## Problem statement
Print all the records below exactly as they stand, but leave out the pictures.

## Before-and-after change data
^^^^^^^^

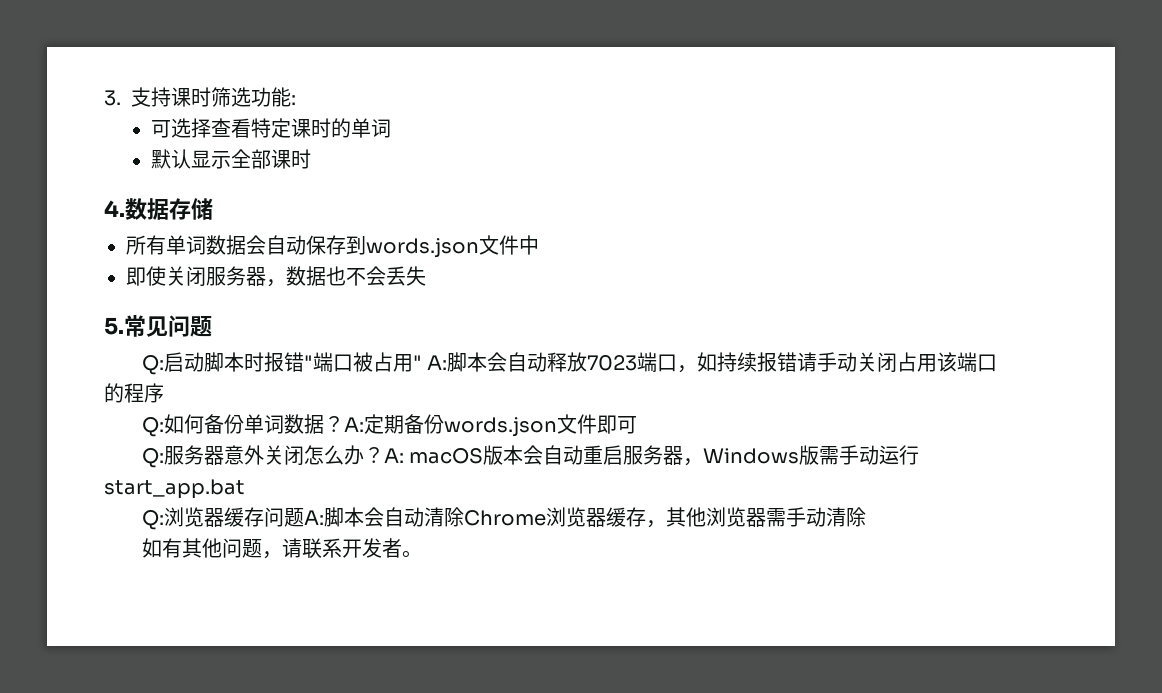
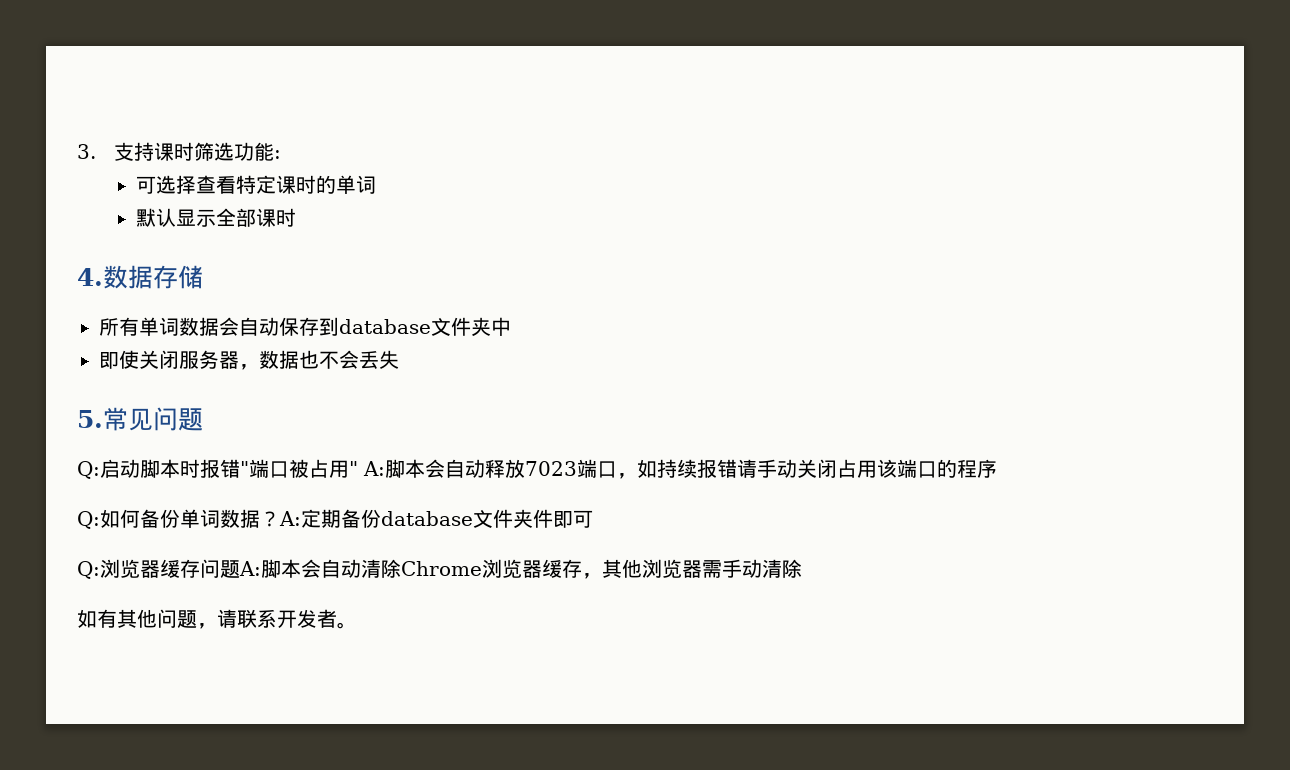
- 所有单词数据会自动保存到words.json文件中
+ 所有单词数据会自动保存到database文件夹中
- A:定期备份words.json文件即可
- Q:服务器意外关闭怎么办？A: macOS版本会自动重启服务器，Windows版需手动运行start_app.bat
+ A:定期备份database文件夹件即可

^^^^^^^^

## Answer box
- 所有单词数据会自动保存到words.json文件中
+ 所有单词数据会自动保存到database文件夹中
- A:定期备份words.json文件即可
- Q:服务器意外关闭怎么办？A: macOS版本会自动重启服务器，Windows版需手动运行start_app.bat
+ A:定期备份database文件夹件即可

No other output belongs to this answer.